Netice itibariyle, salât ü selam, bir taraftan bizi Efendimiz’e bağlayıp O’na olan sevgimizi ifade etmeye ve O’nun tarafından sevilmeye, diğer taraftan Efendimiz’in şefaatini kazanmaya vesile olur.
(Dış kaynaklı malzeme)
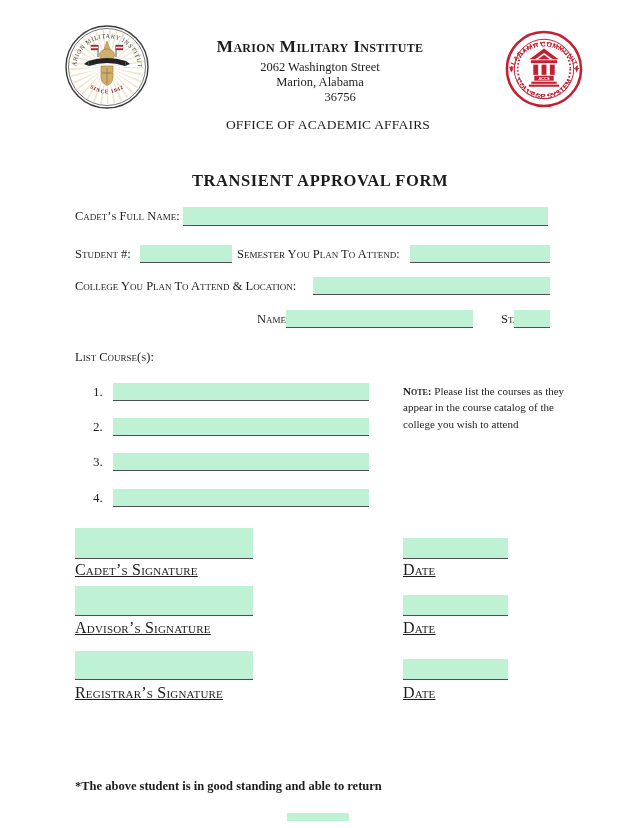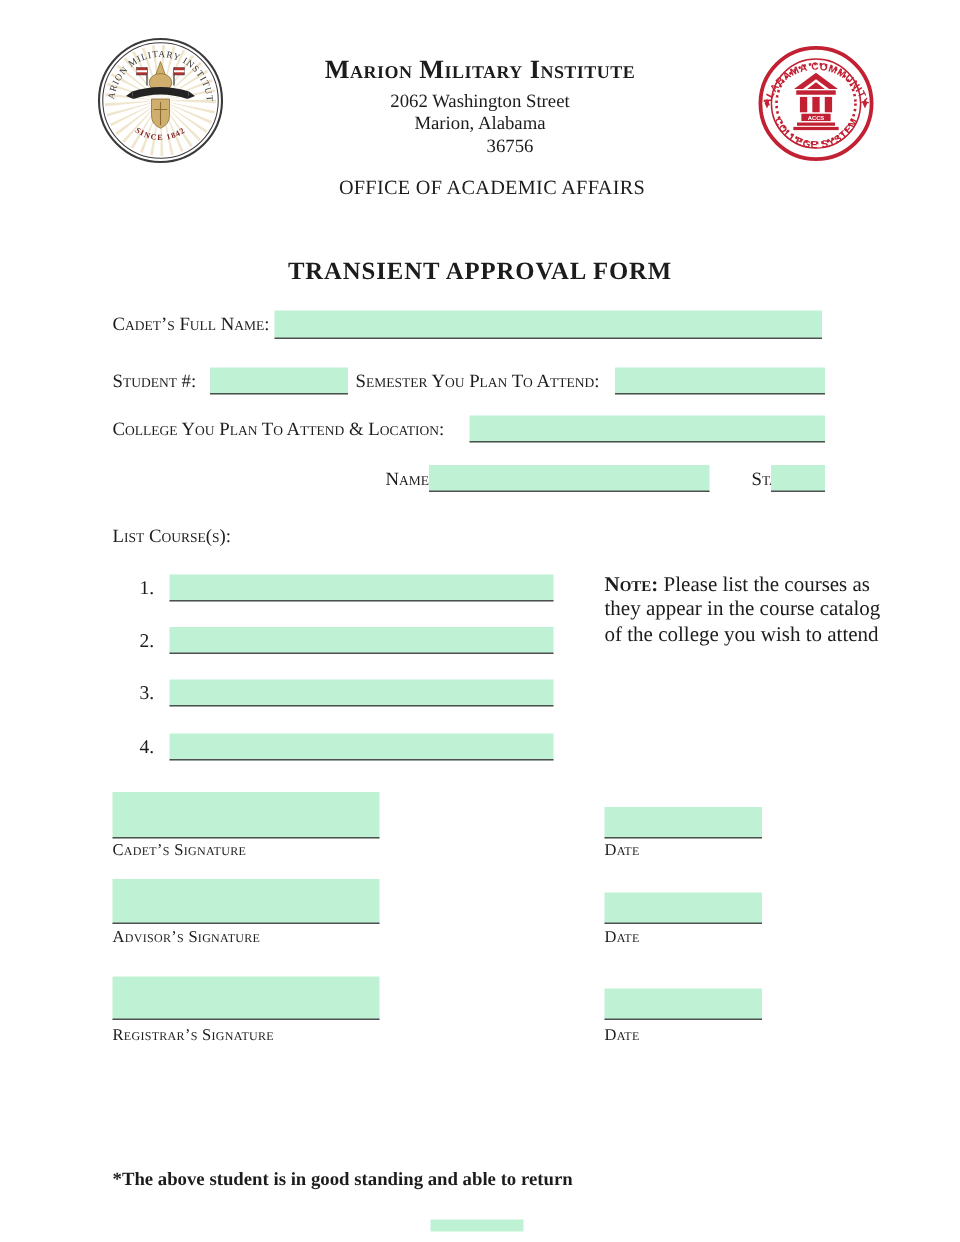--- a/index.html
+++ b/index.html
@@ -27,23 +27,23 @@
   .inst-name { font-size:17.5px; font-weight:bold; letter-spacing:.3px; }
   .addr { font-size:12.5px; }
   .office { font-size:13.5px; letter-spacing:.2px; }
   .form-title { font-size:16.5px; font-weight:bold; letter-spacing:.6px; }
   .label { font-size:12.5px; white-space:nowrap; }
   .field {
     background:var(--highlight);
     border-bottom:1.3px solid var(--line);
   }
   .num { font-size:13px; }
-  .note { font-size:14px; line-height:16.4px; }
+  .note { font-size:11px; line-height:16.4px; }
   .note b { font-variant:small-caps; font-weight:bold; }
-  .sig-label { font-size:11px; letter-spacing:.2px; white-space:nowrap; }
+  .sig-label { font-size:16px; letter-spacing:.2px; white-space:nowrap;text-decoration:underline; }
   .footer-note { font-size:12.5px; font-weight:bold;margin-top:44px; }
   .bar { background:var(--highlight); }
   
   .thin-ring { fill:none; stroke:var(--seal_ink); }
   .spokes { fill:none; stroke:#efe6cd; }
   .seal-text { fill:var(--seal_ink); font-family:"Liberation Serif",serif; }
   .since-text { fill:#7a1d1d; font-family:"Liberation Serif",serif; }
   .gold { fill:var(--seal_gold); stroke:var(--seal_gold_dark); stroke-width:.5; }
   .blackband { fill:#232323; }
   .flag { fill:var(--flag_red); stroke:#333; stroke-width:.3; }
Ayrıca salât ü selam, sünnetin yaşanmasında önemli bir teşvik unsurudur.


22 Tirmizî, vitir 21; İbn Ebî Şeybe, el-Musannef 6/325.

23 Tirmizî, daavât 101; en-Nesâî, es-Sünenü’l-kübrâ 6/20.

24 Buhârî, ezân 8, tefsîru sûre (17) 11; Tirmizî, salât 157; Ebû Dâvûd, salât 28.

25 Bkz.: İsrâ Sûresi, 17/79.

26 Bkz.: Buhârî, tevhid 24; Tirmizî, tefsir 18.

27 Tevbe Sûresi, 9/128.

28 Ahzâb Sûresi, 33/56.

29 Bkz.: Fetih Sûresi, 48/2.

30 Ebû Dâvûd, menâsik 96; Ahmed İbn Hanbel, el-Müsned 2/527.

31 Bakara Sûresi, 2/152.

32 Bkz.: Bediüzzaman, Lem’alar s.64 (On Birinci Lem’a, Birinci Nükte).